Harsa berdiri perlahan, menatap mereka dengan raut wajah yang sulit ditebak. "Gue minta maaf, Na. Orang itu orangnya Black Roses."

"Maksud lo apa, Sa?!"

"Apa yang lo lakuin, Bang?!" teriak Jingga, bergerak maju untuk menghadapi Harsa.

Harsa mengangkat tangannya, seolah mencoba menenangkan. "Dengerin gue dulu! Gue disuruh bawa kalian ke sini. Mereka butuh kalian untuk langkah berikutnya."

"Butuh kita?! Apa maksud lo?!" Suara Nala terdengar penuh emosi. Baginya semua ini terlalu cepat dan tiba-tiba terjadi di depannya.

Pria berjubah hitam itu maju, suaranya dingin. "Kalian semua adalah bagian dari proyek ini. Dari awal, kalian sudah dipantau. Harsa hanya membantu kami memastikan kalian sampai di sini dengan selamat."
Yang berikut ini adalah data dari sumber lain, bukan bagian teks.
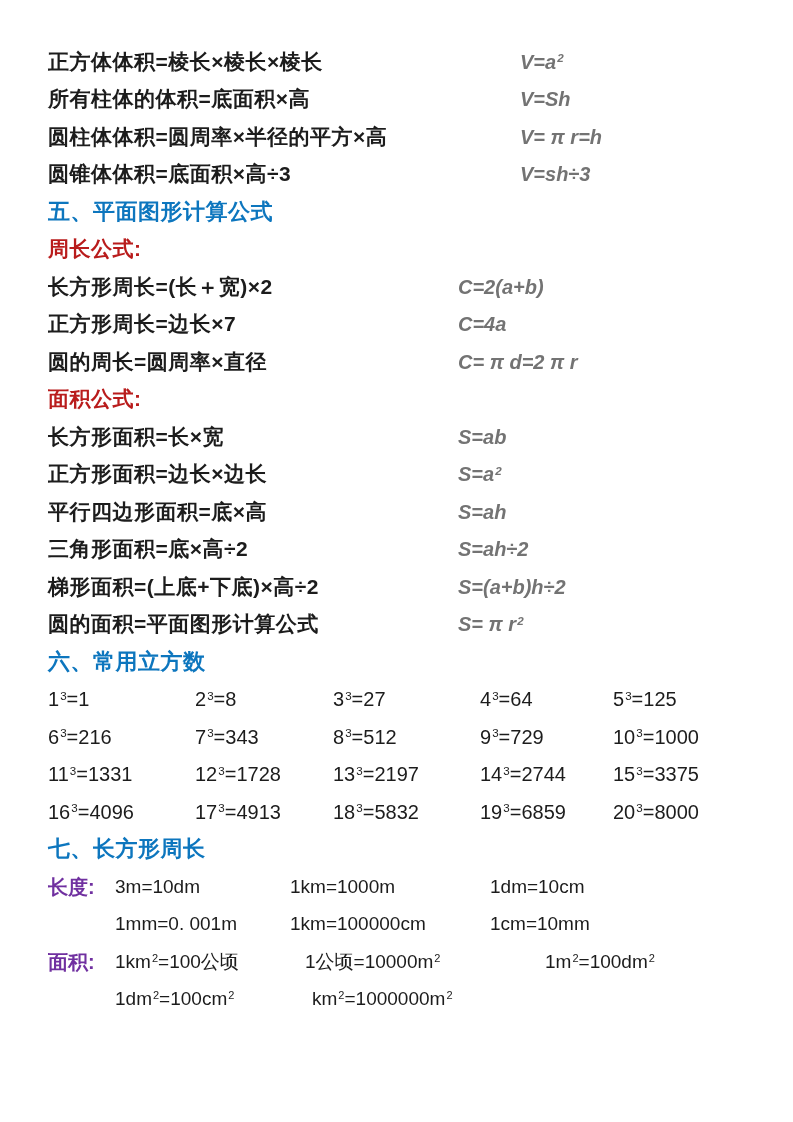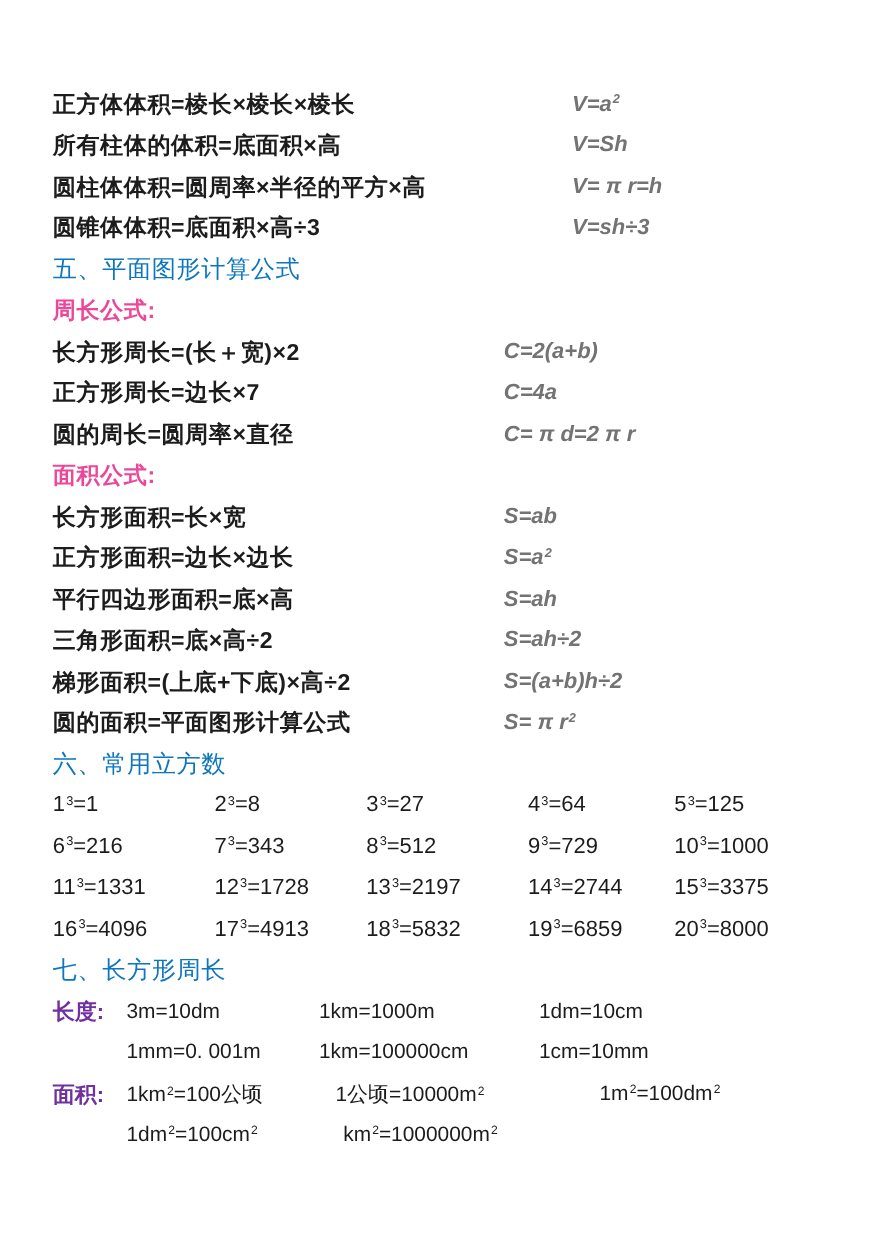"正方体体积=棱长×棱长×棱长" .page { padding-top: 76px -> 43px }
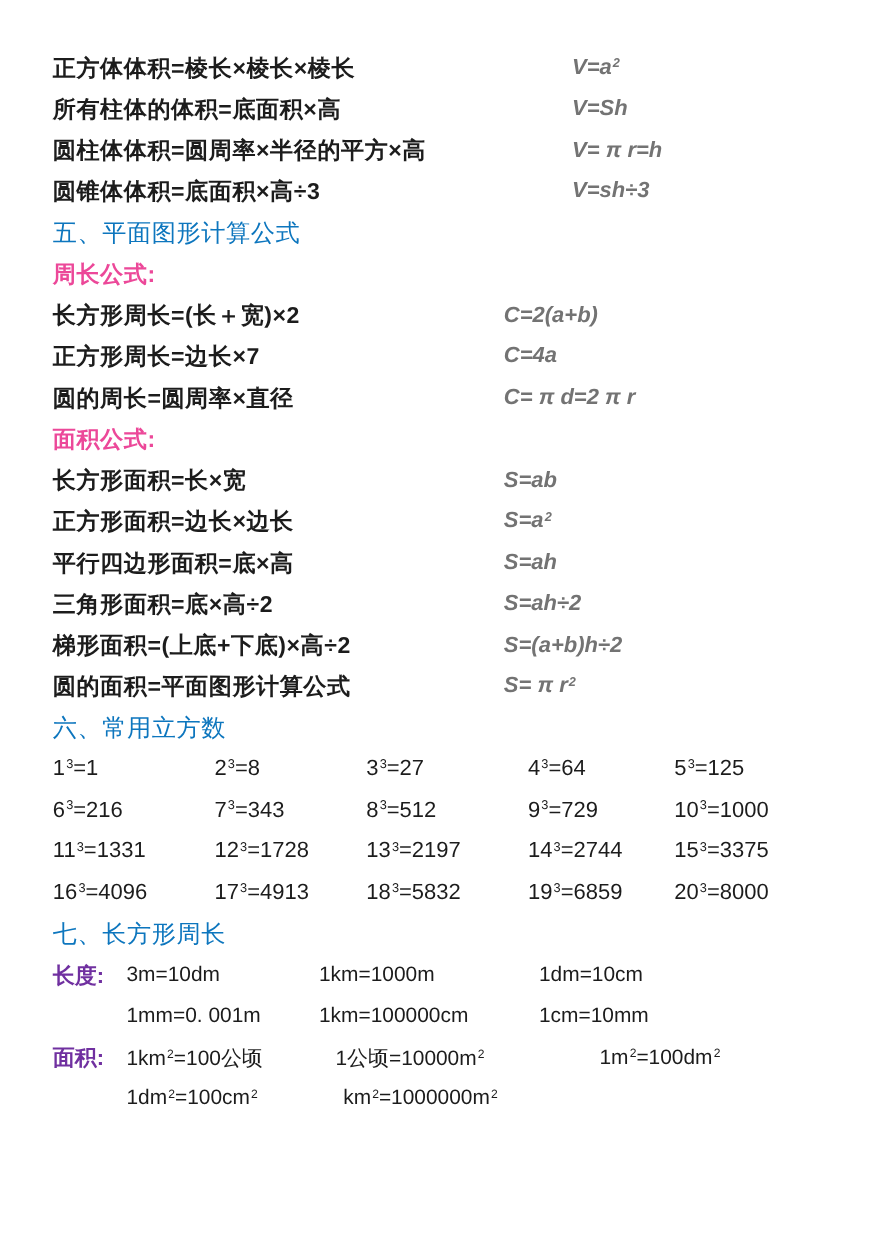"五、平面图形计算公式" .sec-title { font-weight: 400 -> 700 }
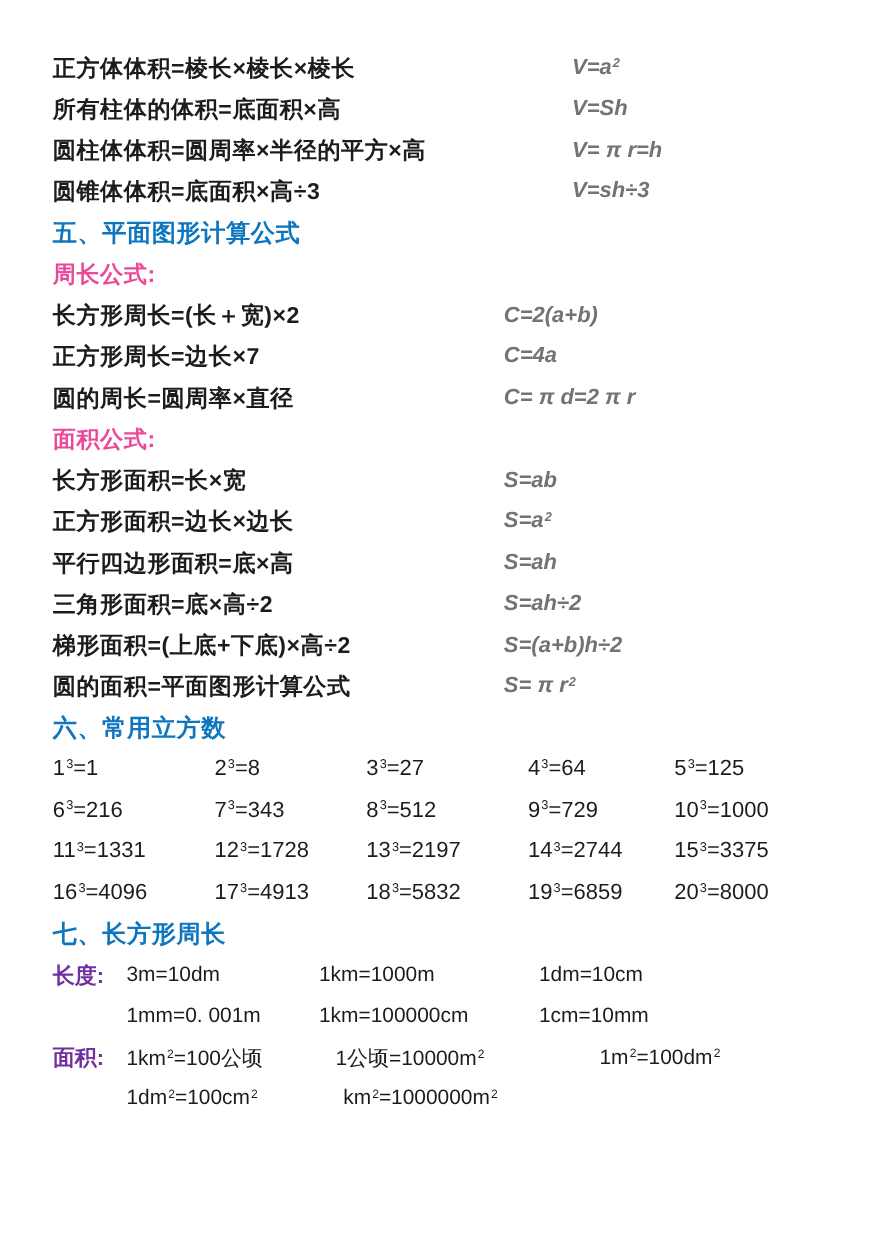"周长公式:" .sub-title { color: #ec4899 -> #b91c1c }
Nala mundur selangkah, merasakan dada sesak. "Jadi dari awal, semuanya jebakan?"

Harsa mengangguk dengan berat. "Maaf, Na. Gue nggak punya pilihan. Black Roses tahu terlalu banyak tentang gue... tentang kita semua. Kalau gue nggak nurut, ada hal yang bakalan dipertaruhkan."

"Lo pengkhianat!" teriak Jingga berusaha mendekat dan melayangkan pukulan, tapi Nala menahan bahunya.

Pria berjubah hitam melangkah lebih dekat, menekan tombol di alat kecil di tangannya. Tiba-tiba gas tipis mulai memasuki ruangan, memenuhi Indra penciuman mereka.

"Kita mulai sekarang." Ucapnya dengan nada dingin.

Mata Nala melebar saat gas itu membuat tubuhnya mulai lemas. Dalam detik-detik terakhir sebelum kesadarannya hilang, ia menatap Harsa dengan penuh amarah. "Kita percaya sama lo, Sa." Ucapnya pelan sebelum jatuh pingsan.